A self-hosted platform that turns Oracle SQL queries into secure, versioned REST API endpoints — no application code required. Author a parameterized query in a guided wizard, attach authentication, choose a data-freshness strategy, and publish a live endpoint that other systems can consume.
QueryGateway is built for teams that need to expose data from an Oracle database over HTTP safely and quickly. Instead of writing and deploying a bespoke microservice for every report or integration, an administrator defines the query once through a web console, and QueryGateway handles routing, authentication, parameter validation, SQL safety, optional caching, and scheduled refresh.
⭐ If QueryGateway is useful to you, please consider starring the repo — it helps others discover the project.
- Why QueryGateway?
- Who It's For
- How It Works
- Features
- Platform Support
- Quick Start
- Local Run (Without Docker)
- Development
- Database Migrations
- Roadmap
- Contributing & Community
- Documentation
- Tech Stack
- License
Exposing data from an Oracle database over an API usually means writing a new service: wiring up a connection pool, validating inputs, guarding against SQL injection, adding authentication, handling caching, and shipping a deployment — repeated for every query.
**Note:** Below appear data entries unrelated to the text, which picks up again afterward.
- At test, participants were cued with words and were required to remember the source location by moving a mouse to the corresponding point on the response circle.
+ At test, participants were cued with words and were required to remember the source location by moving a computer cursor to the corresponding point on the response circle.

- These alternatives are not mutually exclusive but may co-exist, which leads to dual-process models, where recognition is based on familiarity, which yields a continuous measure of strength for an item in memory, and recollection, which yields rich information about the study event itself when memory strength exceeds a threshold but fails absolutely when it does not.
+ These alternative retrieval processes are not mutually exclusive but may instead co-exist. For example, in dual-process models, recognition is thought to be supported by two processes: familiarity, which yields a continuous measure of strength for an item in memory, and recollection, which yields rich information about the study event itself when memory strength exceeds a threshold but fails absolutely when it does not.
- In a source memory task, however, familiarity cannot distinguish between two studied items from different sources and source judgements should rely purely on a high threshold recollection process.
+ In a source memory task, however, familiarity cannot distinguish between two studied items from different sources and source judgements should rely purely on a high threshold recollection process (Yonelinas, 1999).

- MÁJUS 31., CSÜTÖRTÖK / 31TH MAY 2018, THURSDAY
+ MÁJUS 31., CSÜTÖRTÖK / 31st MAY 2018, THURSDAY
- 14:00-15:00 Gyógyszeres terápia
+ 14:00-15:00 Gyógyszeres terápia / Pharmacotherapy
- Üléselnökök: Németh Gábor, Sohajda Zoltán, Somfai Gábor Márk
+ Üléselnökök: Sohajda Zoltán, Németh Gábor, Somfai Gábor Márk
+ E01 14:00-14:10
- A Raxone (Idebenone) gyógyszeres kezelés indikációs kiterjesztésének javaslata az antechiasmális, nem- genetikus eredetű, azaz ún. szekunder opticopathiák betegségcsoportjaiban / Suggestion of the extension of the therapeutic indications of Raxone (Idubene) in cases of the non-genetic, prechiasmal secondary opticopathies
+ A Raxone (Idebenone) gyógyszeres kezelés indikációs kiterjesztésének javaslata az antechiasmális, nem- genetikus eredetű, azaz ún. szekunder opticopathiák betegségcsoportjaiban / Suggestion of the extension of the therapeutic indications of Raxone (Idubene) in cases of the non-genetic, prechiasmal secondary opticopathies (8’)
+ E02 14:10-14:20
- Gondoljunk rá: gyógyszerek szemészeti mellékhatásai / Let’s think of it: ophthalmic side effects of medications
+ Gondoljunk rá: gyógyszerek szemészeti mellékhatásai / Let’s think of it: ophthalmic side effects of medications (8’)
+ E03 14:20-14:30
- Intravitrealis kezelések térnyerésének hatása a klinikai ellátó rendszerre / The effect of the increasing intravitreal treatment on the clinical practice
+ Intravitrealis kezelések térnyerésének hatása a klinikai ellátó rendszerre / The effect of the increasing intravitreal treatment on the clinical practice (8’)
It's slow, and each hand-rolled service is another place for a security mistake.
QueryGateway collapses that work into a configuration step. Define the query once, and you get a hardened, versioned endpoint with parameter validation, configurable authentication, and optional caching built in:
- No glue code — go from SQL to a deployed endpoint through a wizard, not a codebase.
- Built-in security controls — bind-parameter-only SQL, encrypted credentials, and per-endpoint authentication (Bearer/Basic/API key).
- Fast and consistent — every endpoint gets the same validation, logging, and versioning, so quality doesn't depend on who wrote it.
- Cache when you need it — serve heavy queries from scheduled snapshots instead of hitting Oracle on every request.
- Self-hosted — your data and credentials never leave your infrastructure.
- Data & platform teams that field a constant stream of "can you give me an API for this report?" requests.
- Internal tools & dashboards that need read access to Oracle data without direct database credentials.
- Partner / B2B data feeds where each consumer needs its own authenticated, parameterized endpoint.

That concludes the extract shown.